*What you have to do*
Without any pictures, retype exactly the lines that begin at the one holding "text: PROXY PROXY" and end at the last line of the data below.

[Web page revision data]

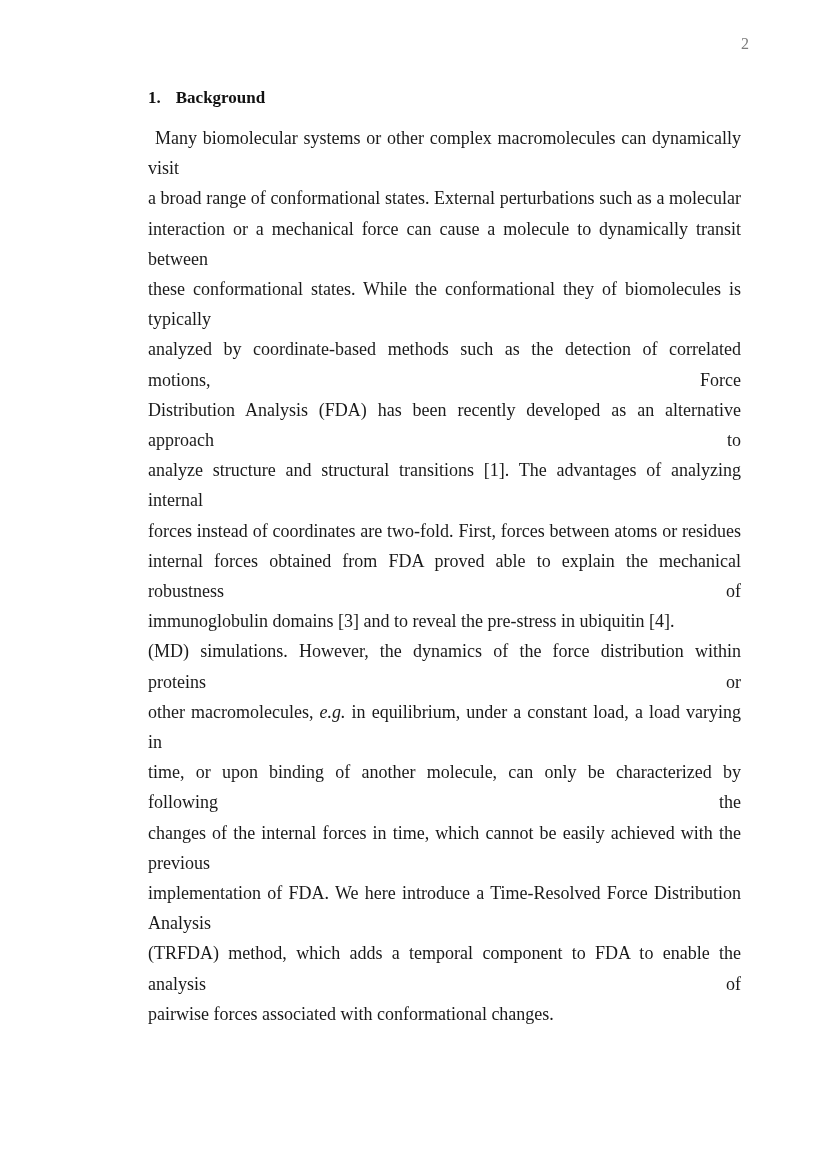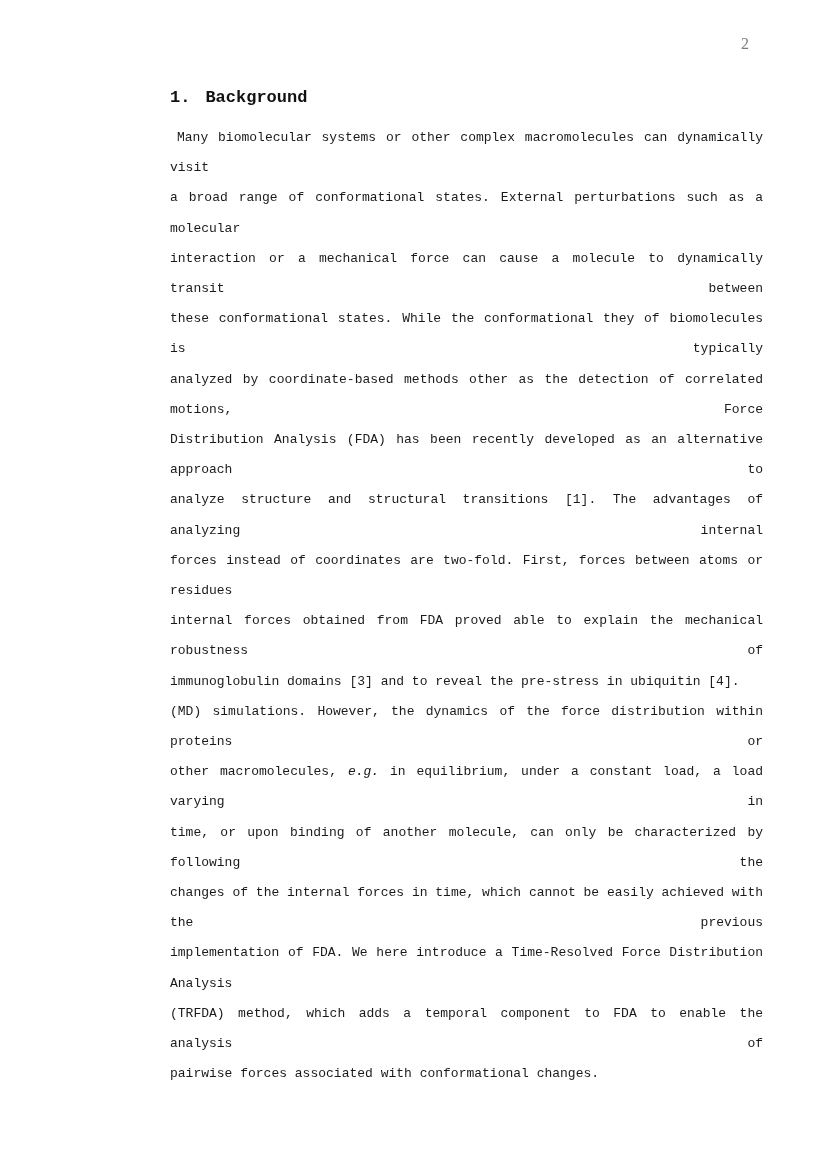"1. Background" .content { font-family: Liberation Mono, monospace -> none; left: 170px -> 148px }
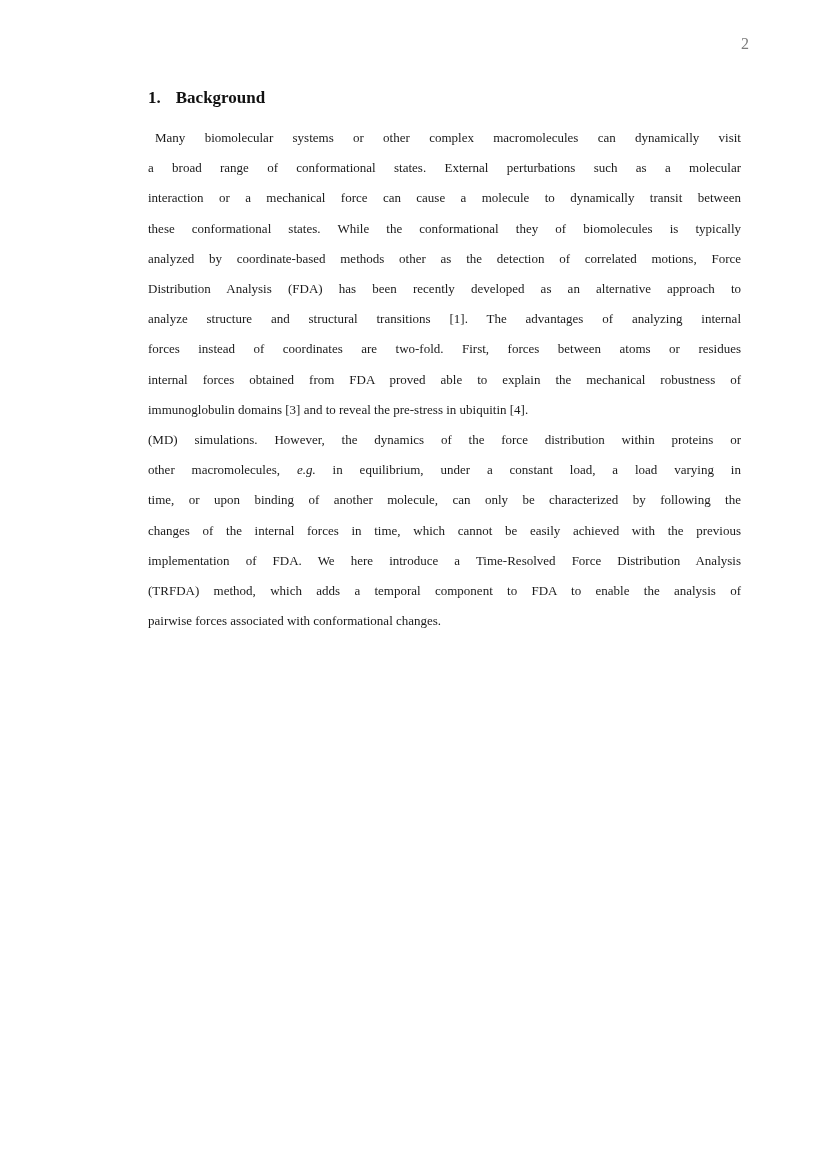"Many biomolecular systems or other" .line { font-size: 13px -> 18px }
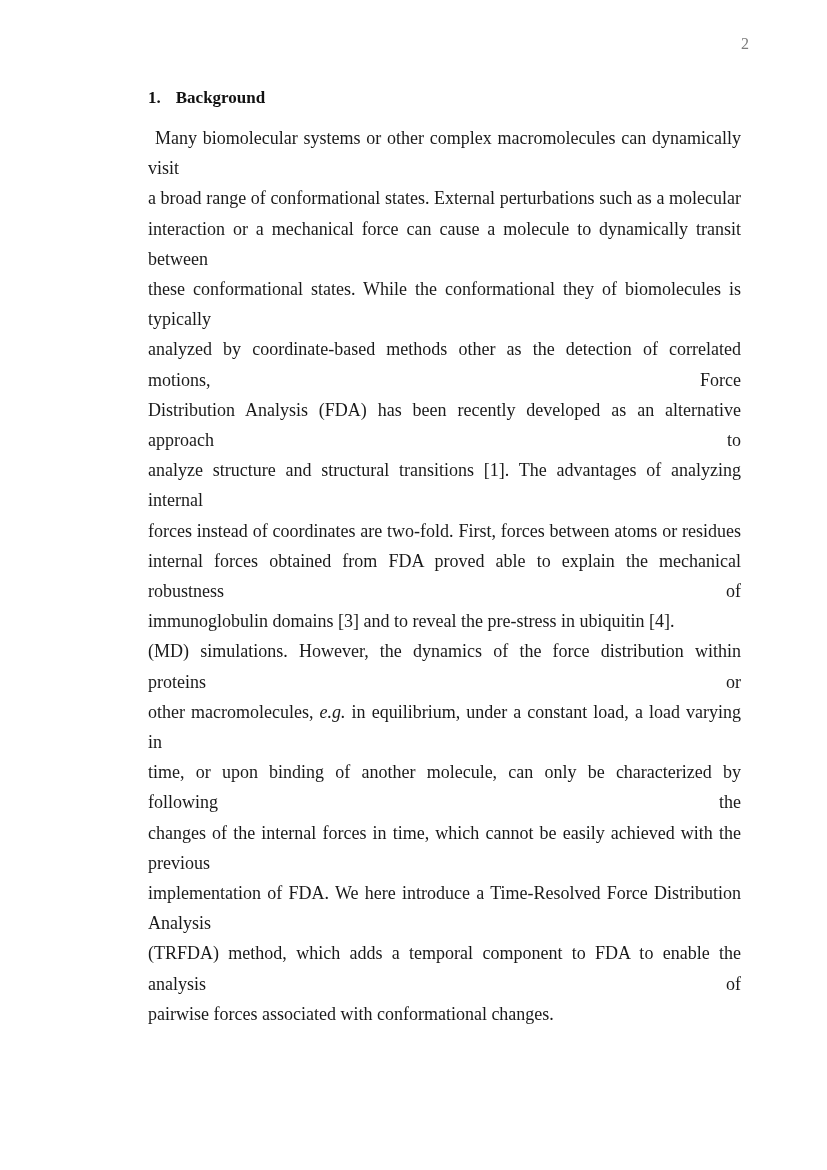"analyzed by coordinate-based methods" span { text: other -> such }
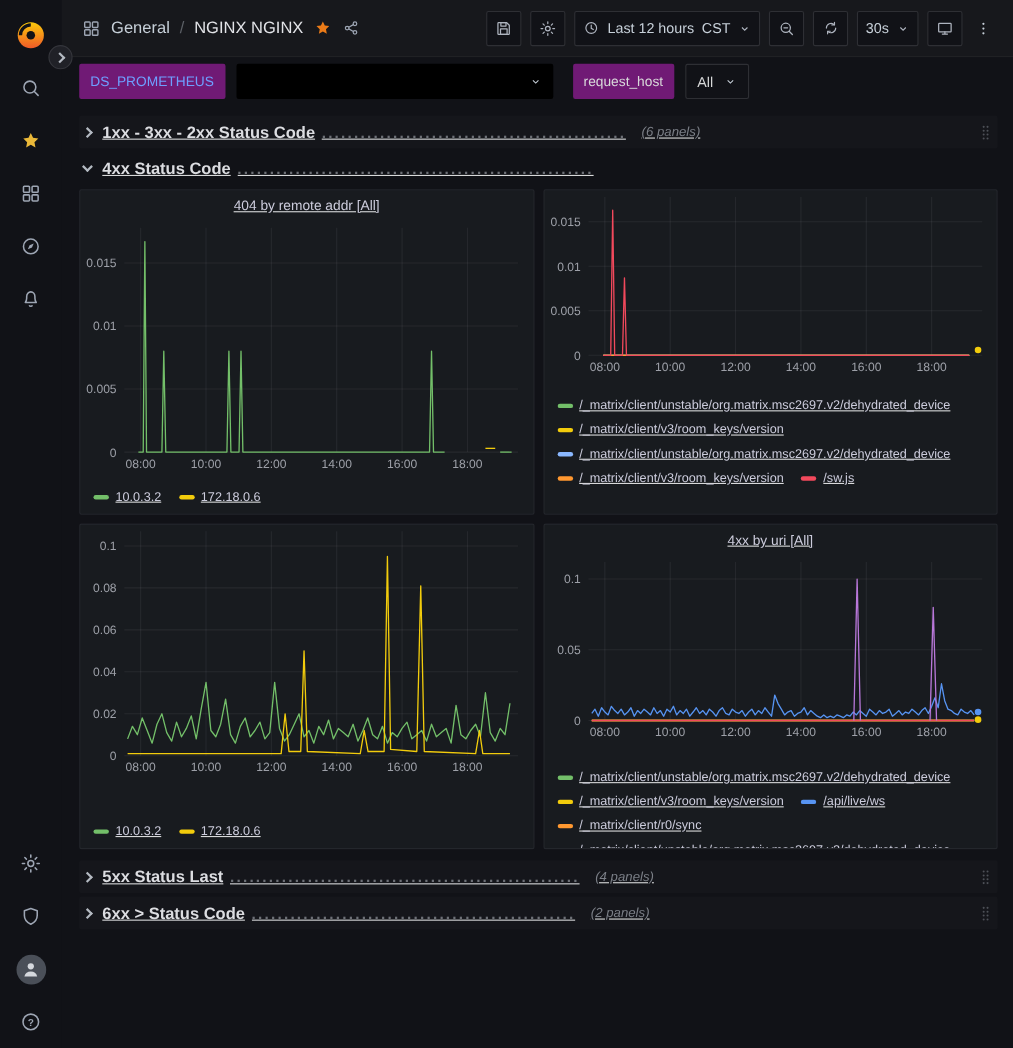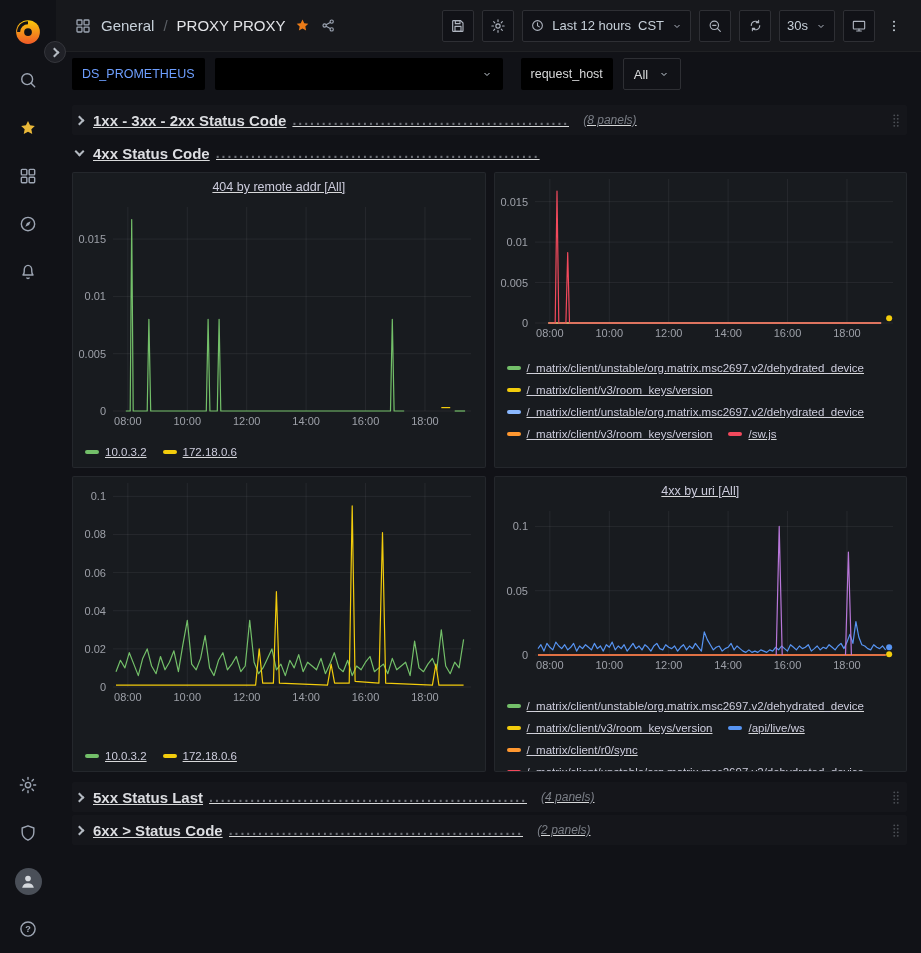"PROXY PROXY" span.crumb-title { text: PROXY PROXY -> NGINX NGINX }
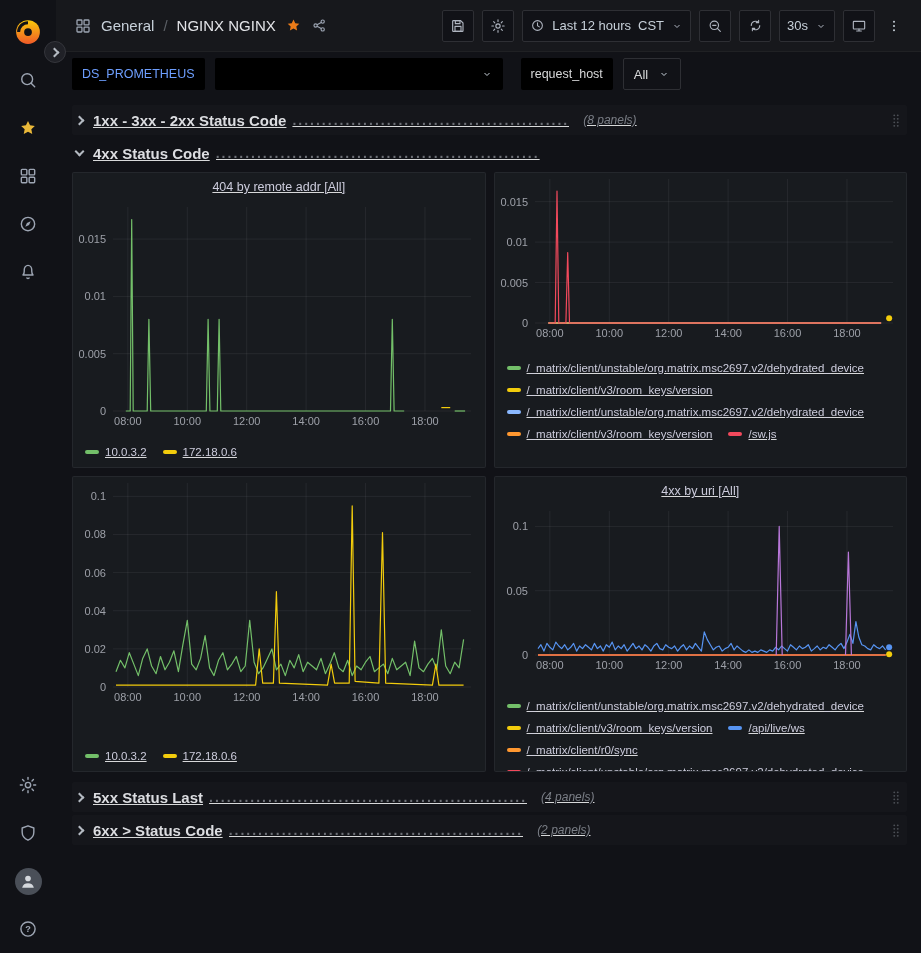"DS_PROMETHEUS" .var-chip { background: #000000 -> #701a75 }
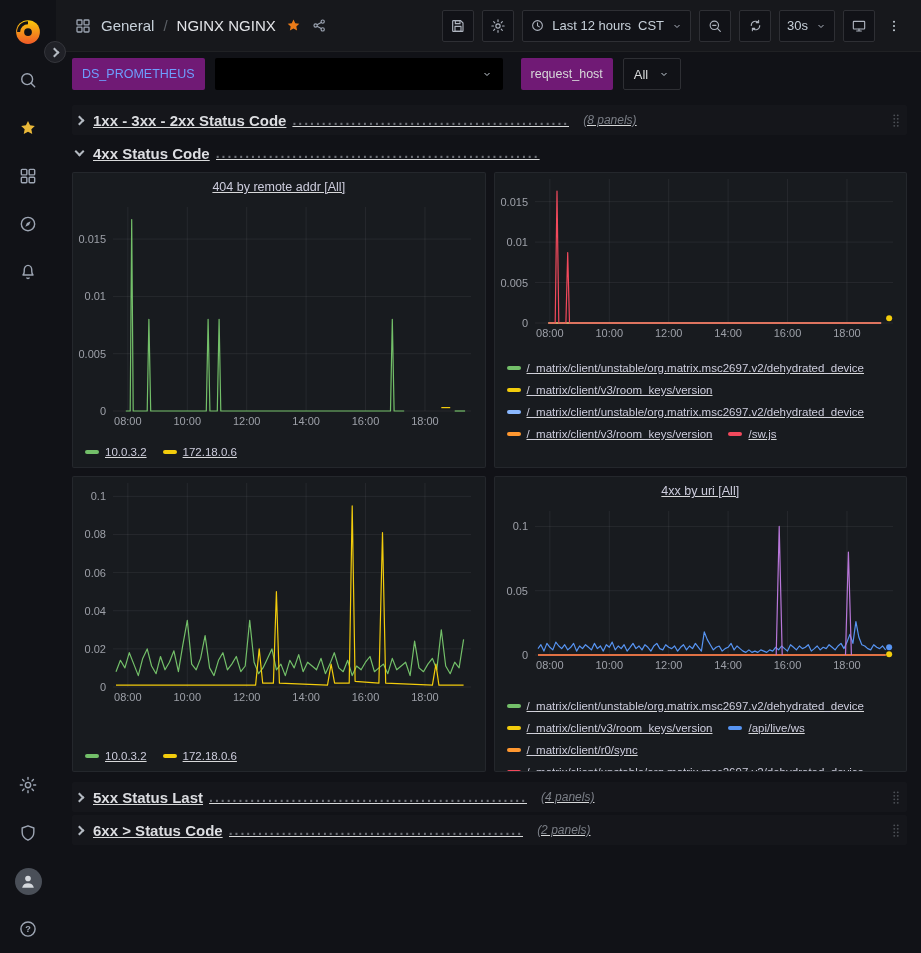"(8 panels)" span.row-count { text: 8 -> 6 }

*Solution to this exercise*
"PROXY PROXY" span.crumb-title { text: PROXY PROXY -> NGINX NGINX }
"DS_PROMETHEUS" .var-chip { background: #000000 -> #701a75 }
"(8 panels)" span.row-count { text: 8 -> 6 }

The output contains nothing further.